◆ Description of the task ◆
Under this line are the records; write out word for word the part that begins at the line containing "Driveway sealer sealant" and ends at the line containing "20kg pavior kiln", and no more.

◆ Extracted data ◆
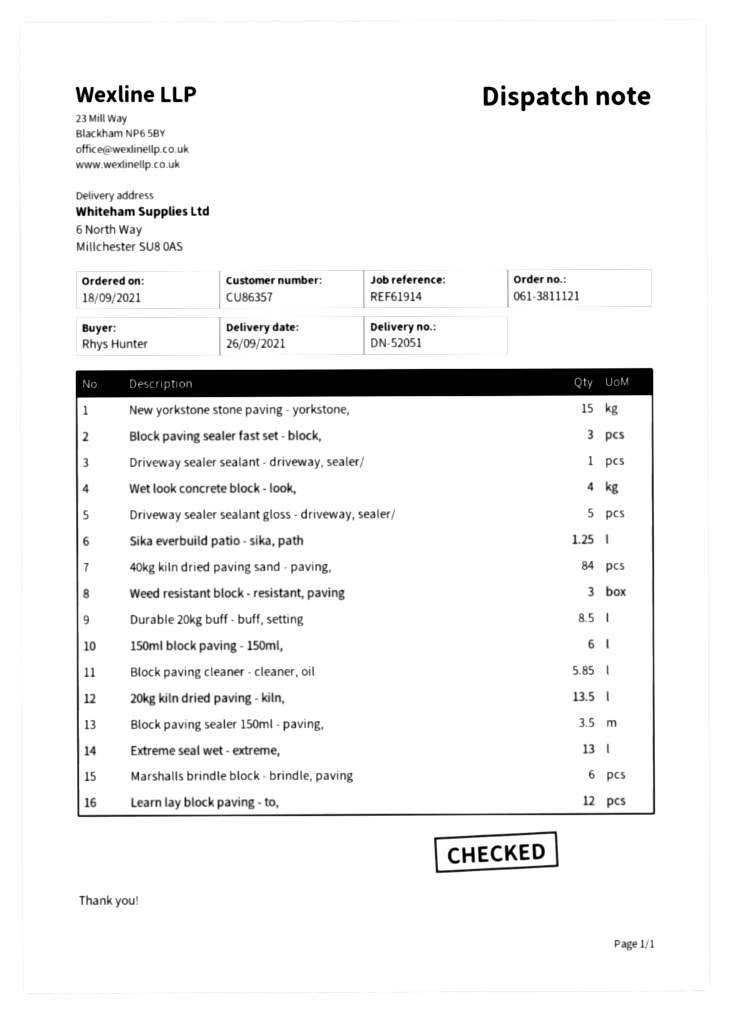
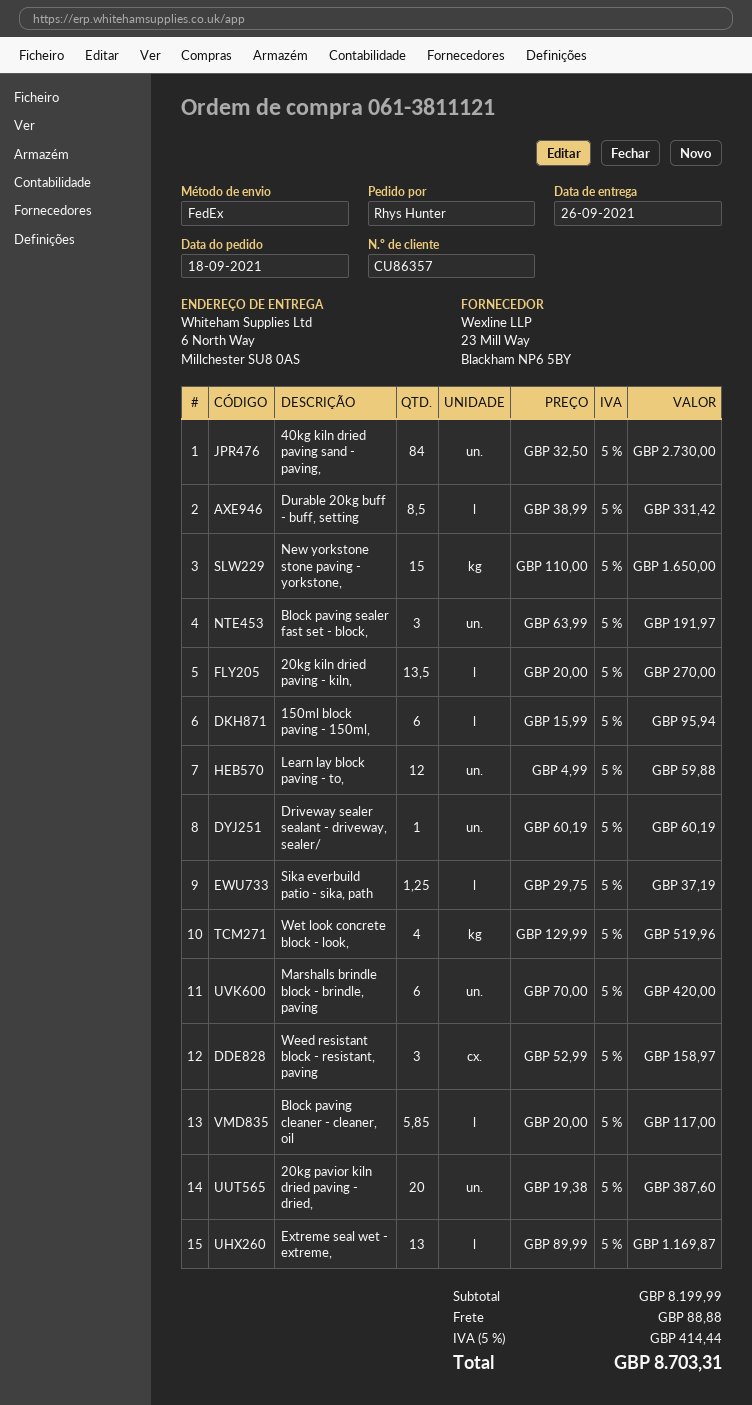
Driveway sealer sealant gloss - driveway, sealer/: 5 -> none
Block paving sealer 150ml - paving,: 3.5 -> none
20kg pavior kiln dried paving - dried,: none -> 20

...

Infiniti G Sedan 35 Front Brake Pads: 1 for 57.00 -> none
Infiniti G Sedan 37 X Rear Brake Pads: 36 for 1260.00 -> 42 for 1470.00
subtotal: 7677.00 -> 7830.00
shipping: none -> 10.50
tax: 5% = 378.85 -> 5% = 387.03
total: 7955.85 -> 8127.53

---

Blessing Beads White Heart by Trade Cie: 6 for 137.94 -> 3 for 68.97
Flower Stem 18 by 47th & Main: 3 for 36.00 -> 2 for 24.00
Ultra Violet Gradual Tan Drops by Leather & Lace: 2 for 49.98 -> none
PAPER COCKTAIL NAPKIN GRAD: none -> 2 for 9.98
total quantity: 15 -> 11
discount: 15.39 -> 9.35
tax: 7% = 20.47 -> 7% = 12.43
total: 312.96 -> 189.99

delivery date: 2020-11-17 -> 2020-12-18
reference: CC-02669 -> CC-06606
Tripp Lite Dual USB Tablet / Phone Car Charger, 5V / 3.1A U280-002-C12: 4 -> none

◆ Result below ◆
Driveway sealer sealant gloss - driveway, sealer/: 5 -> none
Block paving sealer 150ml - paving,: 3.5 -> none
20kg pavior kiln dried paving - dried,: none -> 20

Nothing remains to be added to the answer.